Cognitive anthropology

Cognitive anthropology is a field of research of cultural anthropology that focuses on the relationship between language, culture and reality. Cognitive anthropology aims to shed light on the basic cognitive processes through which human beings elaborate their knowledge of the world. Developed from the sixties of the twentieth century in the United States, cognitive anthropology has gradually consolidated methodologies and theoretical elaborations, becoming around the eighties one of the leading directions of contemporary anthropological research.

At the basis of this discipline there is a conception of culture as a system of knowledge, as opposed to the idea of culture as a set of norms and values from which derive the behavior patterns of individuals, commonly accepted in anthropology. From the confluence of instances of cognitive psychology, linguistics and structural anthropology of C.. Lévi-Strauss, derives the method of analysis of cognitive anthropologists, which consists primarily in the careful explication of the knowledge attributable to the members of a given cultural group on the most diverse areas of reality, through the examination of their verbal responses, or induced through appropriate prompting by the researcher or spontaneous, obtained in certain situations of interlocution.

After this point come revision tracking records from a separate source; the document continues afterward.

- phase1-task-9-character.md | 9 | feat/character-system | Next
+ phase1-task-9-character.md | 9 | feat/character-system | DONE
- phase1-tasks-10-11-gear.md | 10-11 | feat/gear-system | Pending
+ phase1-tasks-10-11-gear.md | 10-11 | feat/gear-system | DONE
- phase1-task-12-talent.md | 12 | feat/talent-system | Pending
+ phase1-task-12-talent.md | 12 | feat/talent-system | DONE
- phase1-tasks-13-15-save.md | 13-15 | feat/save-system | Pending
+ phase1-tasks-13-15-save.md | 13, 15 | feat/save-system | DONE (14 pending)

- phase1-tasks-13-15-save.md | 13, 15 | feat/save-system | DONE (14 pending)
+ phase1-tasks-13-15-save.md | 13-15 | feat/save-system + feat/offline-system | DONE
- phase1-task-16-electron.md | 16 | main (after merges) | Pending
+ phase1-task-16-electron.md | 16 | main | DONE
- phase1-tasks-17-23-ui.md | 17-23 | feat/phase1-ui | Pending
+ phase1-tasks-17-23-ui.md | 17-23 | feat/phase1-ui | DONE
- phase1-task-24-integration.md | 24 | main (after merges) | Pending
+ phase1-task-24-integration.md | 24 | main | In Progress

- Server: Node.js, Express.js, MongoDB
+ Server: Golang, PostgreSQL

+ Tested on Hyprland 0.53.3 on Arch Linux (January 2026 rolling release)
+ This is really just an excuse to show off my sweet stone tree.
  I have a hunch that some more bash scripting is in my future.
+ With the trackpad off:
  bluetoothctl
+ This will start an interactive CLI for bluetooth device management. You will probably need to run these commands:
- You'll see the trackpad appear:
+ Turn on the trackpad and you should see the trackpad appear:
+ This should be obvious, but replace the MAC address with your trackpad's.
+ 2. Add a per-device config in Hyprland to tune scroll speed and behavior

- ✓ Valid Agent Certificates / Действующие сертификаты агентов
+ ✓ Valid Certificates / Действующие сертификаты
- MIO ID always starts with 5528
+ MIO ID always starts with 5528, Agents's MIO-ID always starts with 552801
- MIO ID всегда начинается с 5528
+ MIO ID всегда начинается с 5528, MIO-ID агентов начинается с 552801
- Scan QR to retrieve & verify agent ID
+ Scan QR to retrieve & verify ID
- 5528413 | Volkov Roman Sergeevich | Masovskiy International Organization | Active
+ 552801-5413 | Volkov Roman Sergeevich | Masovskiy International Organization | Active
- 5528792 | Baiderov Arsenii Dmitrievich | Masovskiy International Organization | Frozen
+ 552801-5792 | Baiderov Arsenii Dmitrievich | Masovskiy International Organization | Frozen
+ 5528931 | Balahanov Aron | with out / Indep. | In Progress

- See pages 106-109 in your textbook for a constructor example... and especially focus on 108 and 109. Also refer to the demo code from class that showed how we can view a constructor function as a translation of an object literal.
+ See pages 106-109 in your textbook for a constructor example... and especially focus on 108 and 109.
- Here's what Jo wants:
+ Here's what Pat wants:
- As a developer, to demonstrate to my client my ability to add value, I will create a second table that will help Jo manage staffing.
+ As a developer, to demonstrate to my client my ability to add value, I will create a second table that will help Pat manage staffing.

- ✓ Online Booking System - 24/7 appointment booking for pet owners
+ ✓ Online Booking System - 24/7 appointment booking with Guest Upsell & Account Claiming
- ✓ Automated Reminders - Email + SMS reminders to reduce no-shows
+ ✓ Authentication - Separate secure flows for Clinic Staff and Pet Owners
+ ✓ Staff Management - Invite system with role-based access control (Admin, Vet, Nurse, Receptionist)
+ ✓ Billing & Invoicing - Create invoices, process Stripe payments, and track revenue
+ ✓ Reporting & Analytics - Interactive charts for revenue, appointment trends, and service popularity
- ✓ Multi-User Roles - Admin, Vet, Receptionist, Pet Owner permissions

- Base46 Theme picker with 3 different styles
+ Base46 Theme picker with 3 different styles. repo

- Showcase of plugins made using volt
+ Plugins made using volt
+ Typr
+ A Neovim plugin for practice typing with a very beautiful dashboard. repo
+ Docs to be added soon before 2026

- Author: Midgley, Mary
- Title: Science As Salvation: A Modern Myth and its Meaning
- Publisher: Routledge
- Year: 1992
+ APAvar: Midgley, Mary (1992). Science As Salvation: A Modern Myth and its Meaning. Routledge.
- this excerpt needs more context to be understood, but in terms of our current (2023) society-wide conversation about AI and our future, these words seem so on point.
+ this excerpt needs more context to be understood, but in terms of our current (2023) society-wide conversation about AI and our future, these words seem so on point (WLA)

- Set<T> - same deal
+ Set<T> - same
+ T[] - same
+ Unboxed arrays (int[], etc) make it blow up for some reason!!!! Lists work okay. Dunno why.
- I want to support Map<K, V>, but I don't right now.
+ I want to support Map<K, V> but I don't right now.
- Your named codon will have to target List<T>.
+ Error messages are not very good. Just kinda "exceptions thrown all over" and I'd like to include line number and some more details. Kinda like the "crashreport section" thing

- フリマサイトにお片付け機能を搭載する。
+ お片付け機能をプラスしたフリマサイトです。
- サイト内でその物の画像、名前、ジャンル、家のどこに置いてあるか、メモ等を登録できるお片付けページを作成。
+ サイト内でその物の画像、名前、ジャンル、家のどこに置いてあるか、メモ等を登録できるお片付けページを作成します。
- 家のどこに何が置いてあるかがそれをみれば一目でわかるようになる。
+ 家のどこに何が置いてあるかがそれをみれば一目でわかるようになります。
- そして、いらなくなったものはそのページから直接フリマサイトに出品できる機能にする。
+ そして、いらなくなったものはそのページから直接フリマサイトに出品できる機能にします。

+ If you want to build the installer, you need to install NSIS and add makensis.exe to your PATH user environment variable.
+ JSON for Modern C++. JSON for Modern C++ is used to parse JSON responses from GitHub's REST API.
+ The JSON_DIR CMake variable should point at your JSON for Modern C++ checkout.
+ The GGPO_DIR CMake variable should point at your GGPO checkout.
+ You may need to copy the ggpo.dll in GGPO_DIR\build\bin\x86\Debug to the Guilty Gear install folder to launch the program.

C. O. Frake, one of the major exponents of this current of studies, believes that the messages that the observer can record in everyday situations of communication are important sources for the reconstruction of what people know and for the definition of the ways in which the members of a given cultural group organize their lives.

Most studies in cognitive anthropology have focused on classifications of the natural world (plants and animals) and zoological and botanical knowledge systems developed by a wide variety of populations in different places on earth. One of the most important studies of cognitive anthropology is that carried out by anthropologists B. Berlin and P. Kay on color terminologies, from which started the address called ethnoscience, characterized by the general hypothesis that every system of knowledge in every culture follows identical ways of organization, through which it passes from a simple form to increasingly complex forms.

Important exponents of cognitive anthropology, in addition to the already mentioned Frake and Berlin, are W. Goodenough and H. C. Conklin. In Italy, cognitive anthropology and its most specific ramification, ethnoscience, has been the focus of Giorgio Raimondo Cardona’s interests.